Simulations might also help robotic vision systems learn how to interpret humans’ intentions.

“At a four-way stop, there are actually complex interactions going on among drivers,” Ramanan said. “There is a kind of subtle protocol of who will go first. If we lived in a world where all cars were self-driving, they could use internal rules and signaling to interact with each other. But if you have some human-operated cars at the intersection, understanding the drivers’ intentions and goals is really important.”

Tarr noted one recent example of how computer vision systems still lack that ability.

“I recently saw a self-driving Uber car stuck at a busy intersection near the CMU campus. It was stuck there because people kept jaywalking in front of it when the light was the wrong color, and it clearly didn’t know how to deal with the human social capacity of how to negotiate at an intersection. For that you need to have a theory of mind and a theory of negotiating. The car could drive beautifully in terms of all the road hazards, but it didn’t know how to deal with the people,” Tarr said.

He also feels that two of the next breakthroughs that will come from computer vision capability are in-home assistants and health care devices.
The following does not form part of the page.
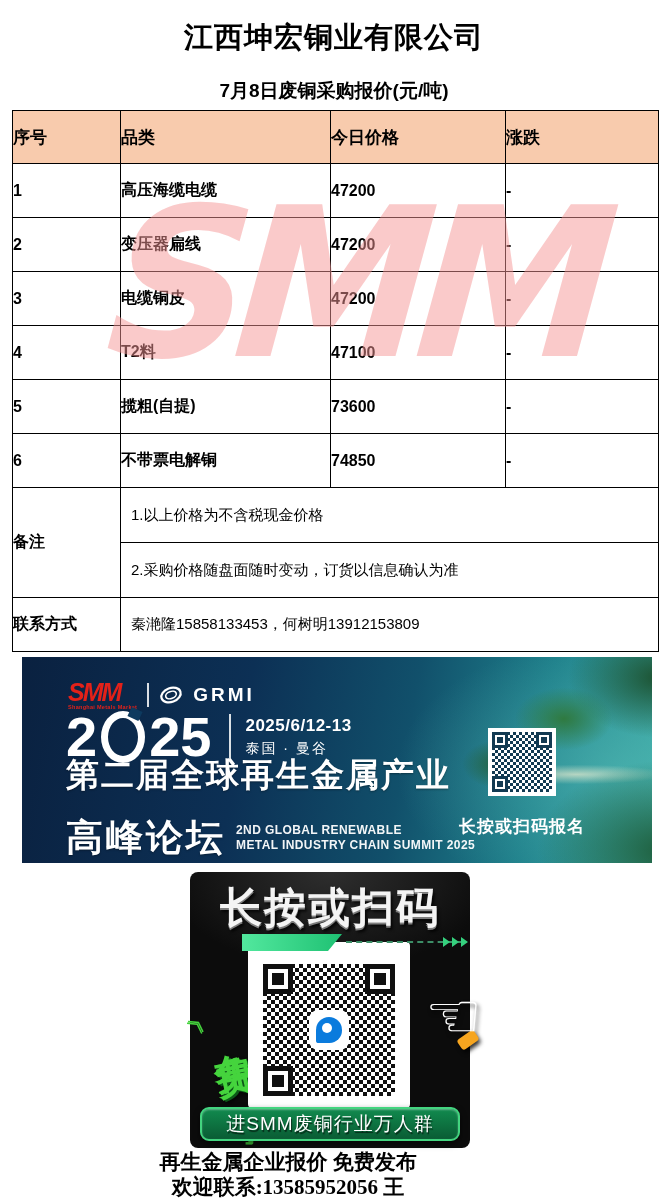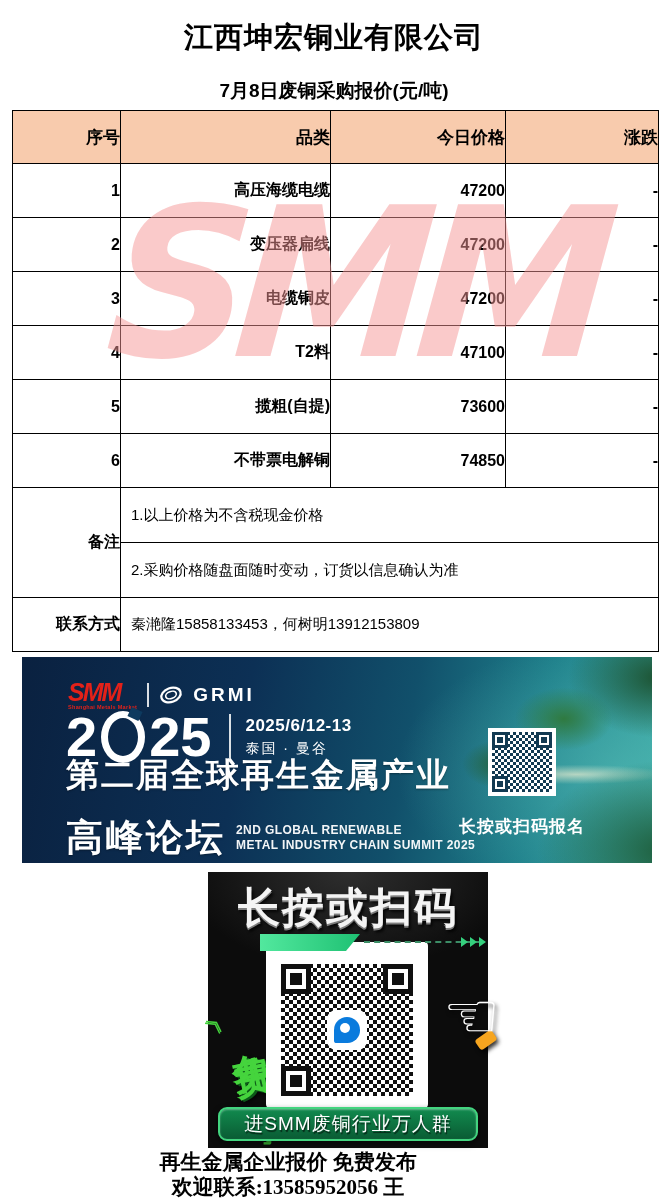"序号" .price-table th,.price-table td { text-align: right -> left }
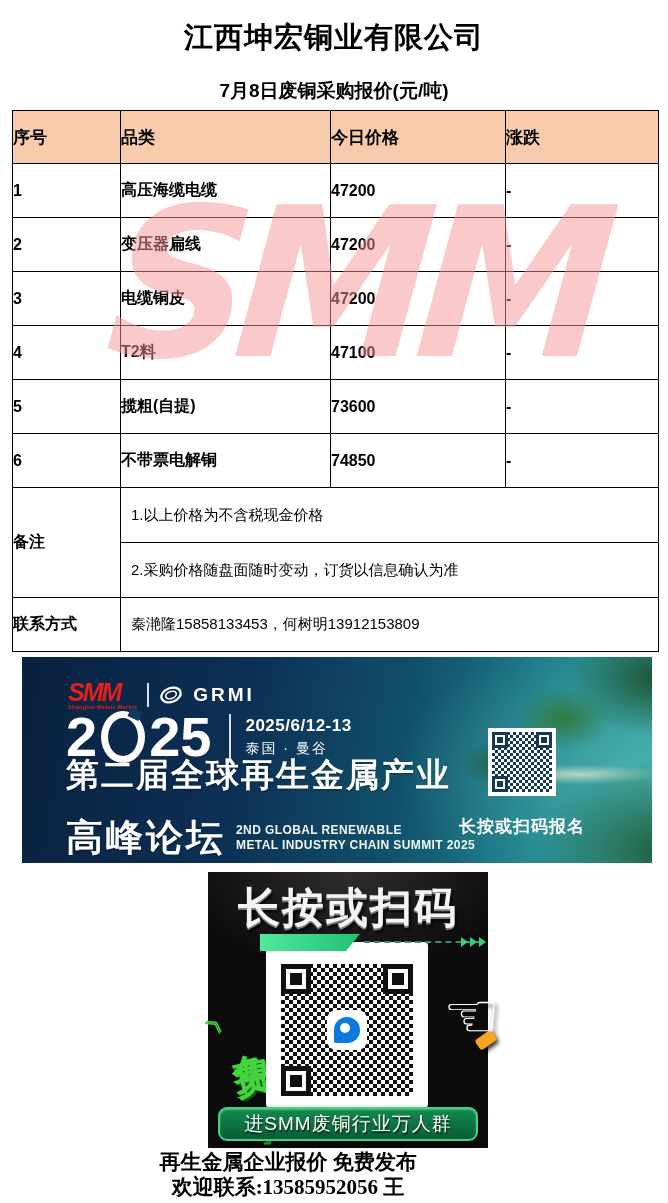"长按或扫码" .qr-section { border-radius: none -> 8px; left: 208px -> 190px }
Amazon recently added a camera to its Echo voice-activated home assistant, and eventually, Tarr thinks robotic visions systems in the homes of older people may help them stay healthy and safe later into their lives, doing everything from reminding them when to take pills, to helping them purchase items they need.

Experimental computer vision systems also are beginning to equal or better the abilities of doctors in some cases. One emerging area is using robotic vision to scan moles and other skin abnormalities to see if they might be cancerous.

“Imagine instead of going to a dermatologist that one day, you have a body scanner and you strip down and stand in it and it does a full dermatological exam much better than anything else could,” Tarr said.

The recent advances made in both computer vision and language systems hold out realistic hope for a new future.

“I think the AI revolution has been promised several times before and has failed to materialize, but I think this time it’s real. We have for the first time practical AI that will become embedded in almost everything in our lives. It will be in our refrigerators, our toasters, our house, our car, the crosswalk and the checkout machines at Giant Eagle. You’ll be dealing with a lot of smart machines that will do a lot of things for you in your daily life,” said Tarr.

Computer vision is one of the many brain research breakthroughs at Carnegie Mellon. CMU has created some of the first cognitive tutors, helped to develop the Jeopardy-winning Watson, founded a groundbreaking doctoral program in neural computation, and is the birthplace of artificial intelligence and cognitive psychology. Building on its strengths in biology, computer science, psychology, statistics and engineering, CMU launched BrainHub, an initiative that focuses on how the structure and activity of the brain give rise to complex behaviors.